Since August 2018, Professor Sébastien Racinais and his team have been working behind the scenes to help you prepare for the hot and humid conditions of Tokyo 2020.
Prof. Sébastien explains how important it is that you have acclimatised well before the Games begin and the legacy his working group hope to leave.
Check out the IOC Working Group’s advice on how you can prepare to beat the heat at Tokyo 2020.
I’m originally from France, where I studied for my PhD in Sports Science, and I spent four years moving around the world in warm, tropical areas. I’ve now been in Qatar for more than 13 years, where I’m Head of Research at Aspetar and currently working on the effect of heat on the human body.
I was named Chair of the IOC Adverse Weather Impact Expert Working Group in August 2018. This is a group that has been meeting regularly every four to six weeks online and is in charge of making recommendations and taking decisions to optimise your health and performance in the hot and humid environment of Tokyo.
Supporting athletes and entourage
Our working group consists of 10 international experts from various parts of the world. We have also regularly invited specialists, academics and medical doctors to specific meetings when we’ve needed to address certain areas and topics.
Our first priority is you, the athlete, but we are also supporting the health of your entourage, all working venue staff and the spectators. This includes schedule changes to avoid the hottest parts of the day and allowing spectators to bring their own drinks into the venue.

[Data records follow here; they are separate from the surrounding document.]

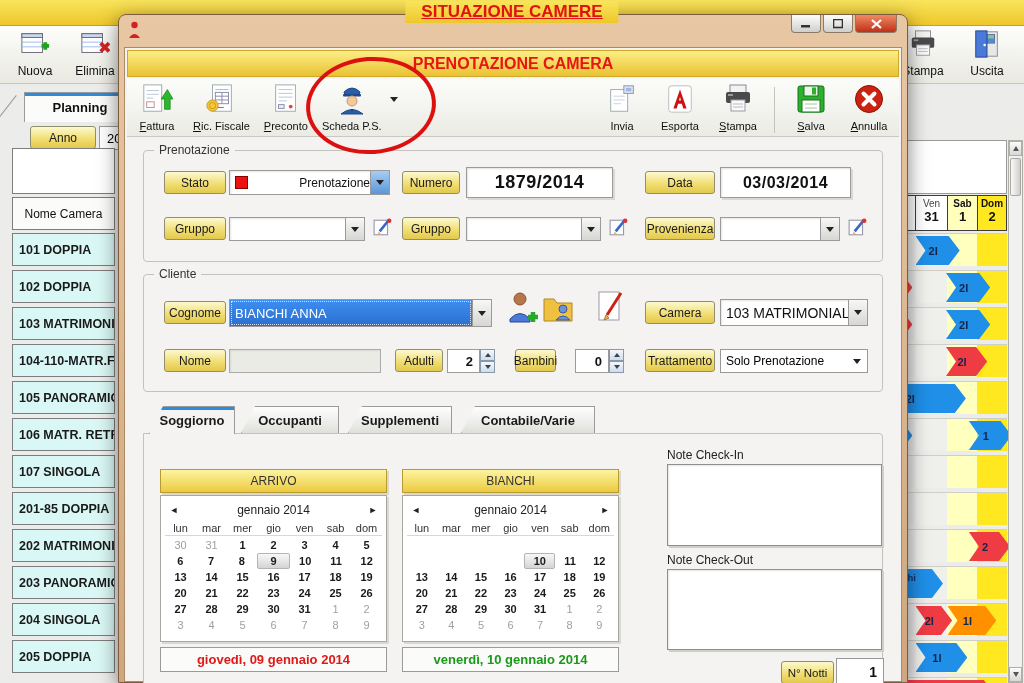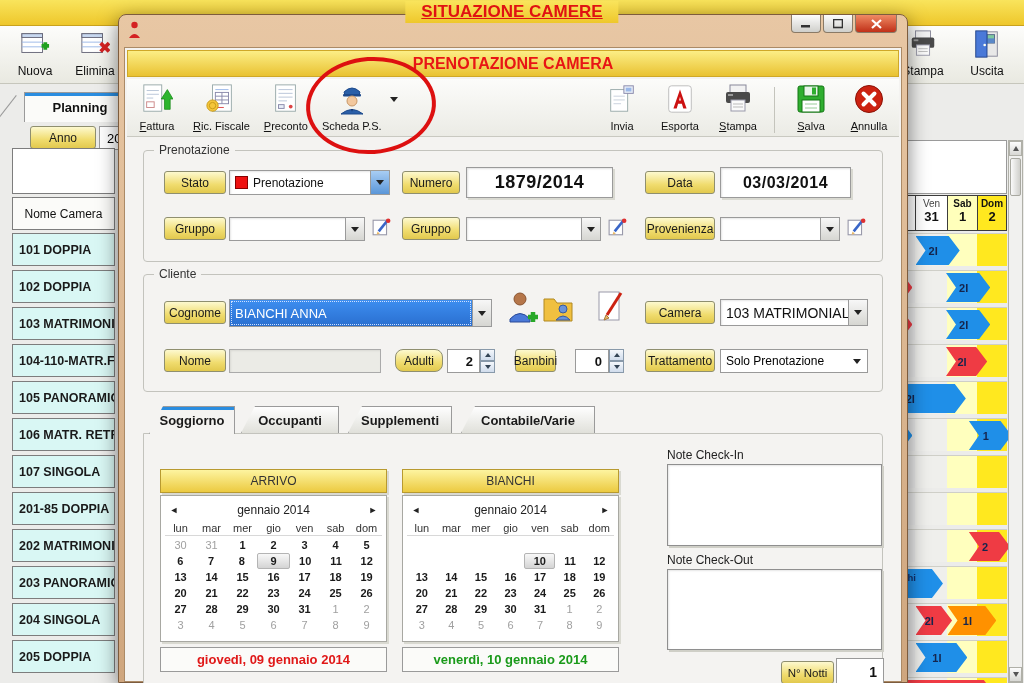"Prenotazione" div.gbox { text-align: none -> right }
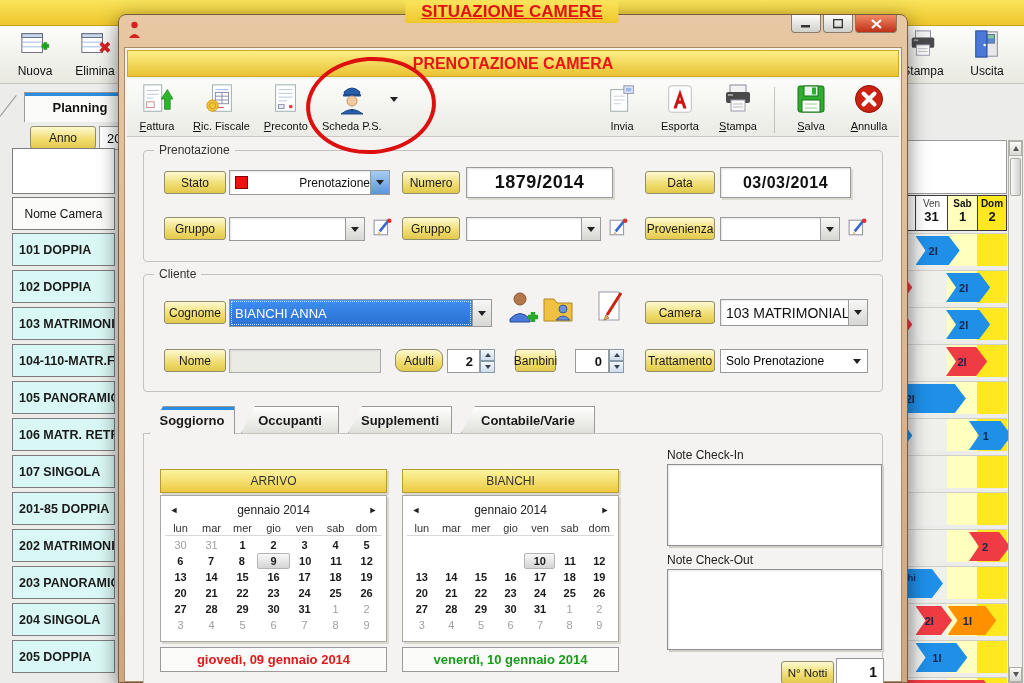"Adulti" div.abs { border-radius: 8px -> none }
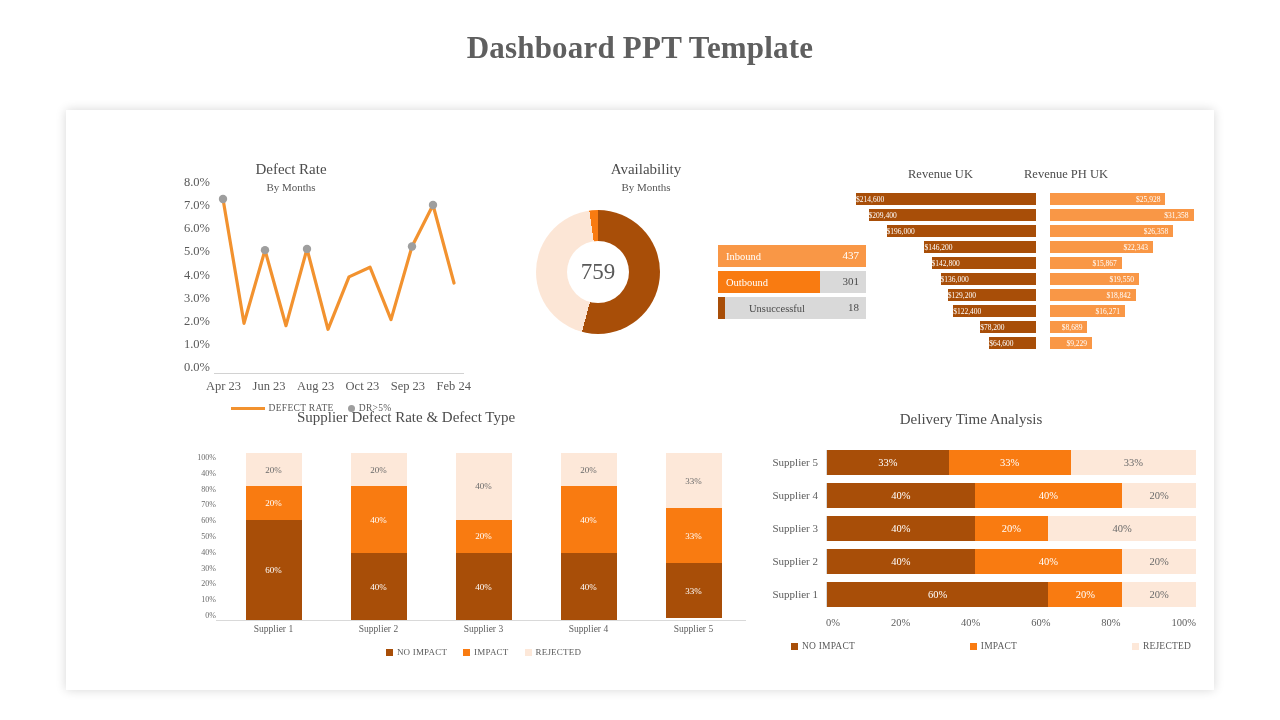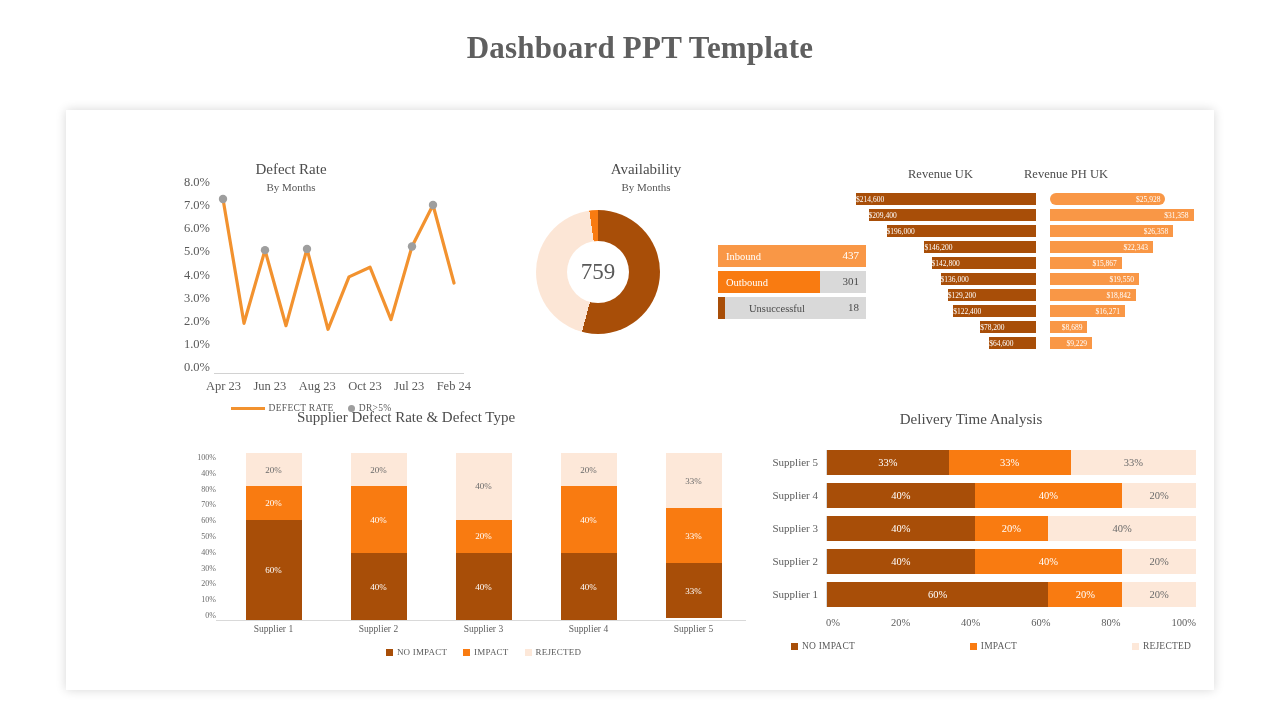"$25,928" div.fbar { border-radius: 6px -> none }
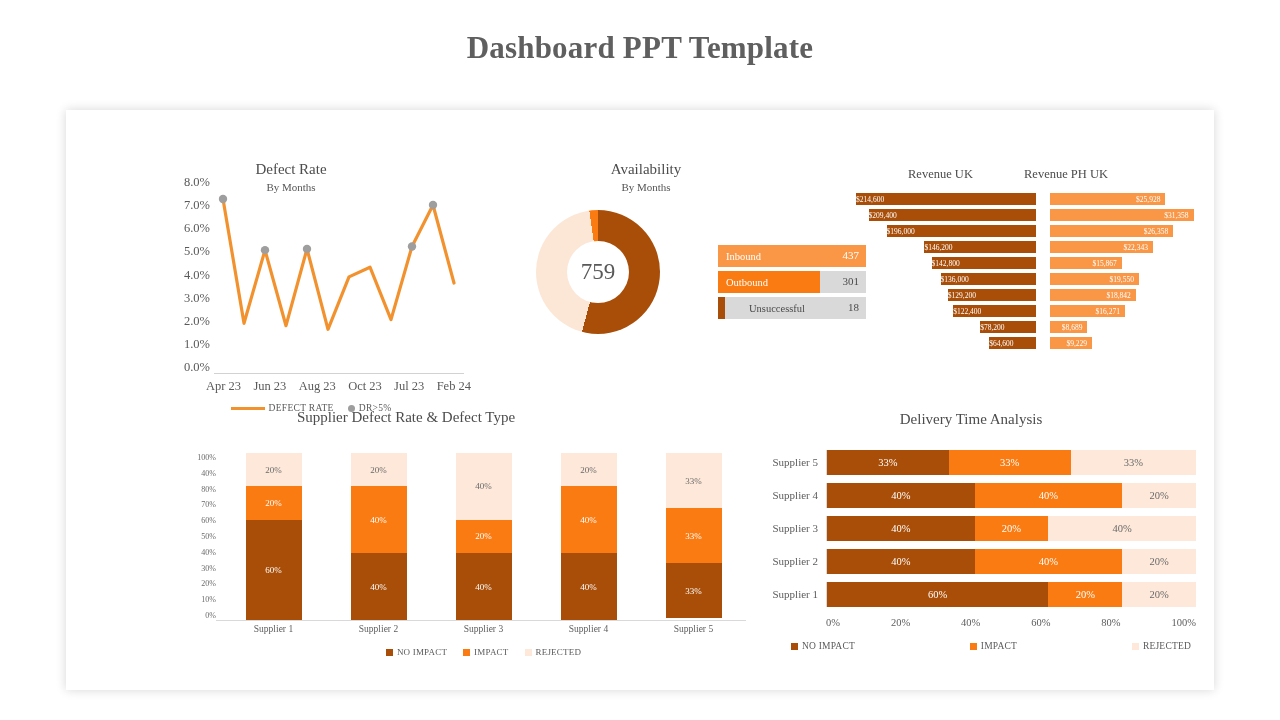"Jul 23" span { text: Jul -> Sep }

We have drawn upon the competencies of a range of experts in our efforts to ensure you, and those supporting you, receive the best care before, during and after Tokyo.
PREPARATION IS ABSOLUTELY VITAL, AND ACCLIMATISATION IS THE FIRST, MOST IMPORTANT COUNTERMEASURE YOU CAN TAKE NOW. IT SHOULD BE YOUR NUMBER ONE PRIORITY.
PROFESSOR SÉBASTIEN RACINAIS
Success is in your hands
While we are equipped in the prevention and treatment of any adverse reactions to the heat during Tokyo, what we want you to know is that everything is in your hands. How you prepare in the build-up to the Games could be the difference between you reaching the podium and missing out. Preparation is absolutely vital, and acclimatisation is the first, most important countermeasure you can take now. It should be your number one priority.
For example, a lot of athletes are used to doing altitude training before a major event, especially endurance athletes. But altitude training will change your performance by one or two per cent. It may be the difference between the podium and missing the podium in normal conditions. But when you are in the heat, the acute effect of heat will decrease your performance by around 15 per cent. So if you do not recover those 15 per cent first, the one or two per cent you will get with altitude training will be totally useless.
By acclimatisation, we mean that you expose yourselves to the heat by training in similar conditions. The human body has an excellent capacity to adapt to the heat, so working on this now will strengthen your chances of performing at your highest level and could be the key to your success.
Once you are prepared, then you can work on the details. You can then work on your pre-cooling plan. You can work on your mid-cooling plan. You can work on your hydration plan. But your chances of competing for a medal really do rest in your preparations. It is long before Tokyo 2020 begins that your most important work will take place.
Leaving a legacy
Our job will not be finished come the end of Tokyo. After the Closing Ceremony, we will follow up on everything that we have learned to ensure you continue to compete in a safe environment. The Youth Olympic Games Dakar 2026 will be in hot and humid conditions again, as will Los Angeles 2028, so our work does not end in Tokyo.
With the knowledge gained from these Games, we plan to leave a legacy that is self-sufficient for future events and means we may not need such a working group again. It is our hope that our legacy provides a single, uniform heat policy for all international federations, and conclusive rules and recommendations that will continue to protect you for the entirety of your sporting career.
THE HUMAN BODY HAS AN EXCELLENT CAPACITY TO ADAPT TO THE HEAT, SO WORKING ON THIS NOW WILL STRENGTHEN YOUR CHANCES OF PERFORMING AT YOUR HIGHEST LEVEL AND COULD BE THE KEY TO YOUR SUCCESS.